[Items listed in a dataset]

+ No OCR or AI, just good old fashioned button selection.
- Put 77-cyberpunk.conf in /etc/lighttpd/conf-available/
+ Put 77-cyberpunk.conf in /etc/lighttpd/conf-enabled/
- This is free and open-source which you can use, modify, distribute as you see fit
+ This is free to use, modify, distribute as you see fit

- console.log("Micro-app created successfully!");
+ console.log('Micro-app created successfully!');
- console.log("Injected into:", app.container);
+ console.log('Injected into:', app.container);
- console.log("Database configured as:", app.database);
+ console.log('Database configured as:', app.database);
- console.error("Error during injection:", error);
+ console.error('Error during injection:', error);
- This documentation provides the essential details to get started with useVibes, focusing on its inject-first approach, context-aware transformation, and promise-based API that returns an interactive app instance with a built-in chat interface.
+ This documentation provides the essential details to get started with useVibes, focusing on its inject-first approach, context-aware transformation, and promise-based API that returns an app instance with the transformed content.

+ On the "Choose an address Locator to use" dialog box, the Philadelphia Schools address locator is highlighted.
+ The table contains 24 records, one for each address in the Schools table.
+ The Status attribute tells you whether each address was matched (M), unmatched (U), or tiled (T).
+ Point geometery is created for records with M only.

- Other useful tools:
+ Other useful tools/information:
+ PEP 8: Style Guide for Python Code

What you are asked to do
Filter the lines above so that only those with the string "configured" remain, then copy them.

Exercise output
- console.log("Database configured as:", app.database);
+ console.log('Database configured as:', app.database);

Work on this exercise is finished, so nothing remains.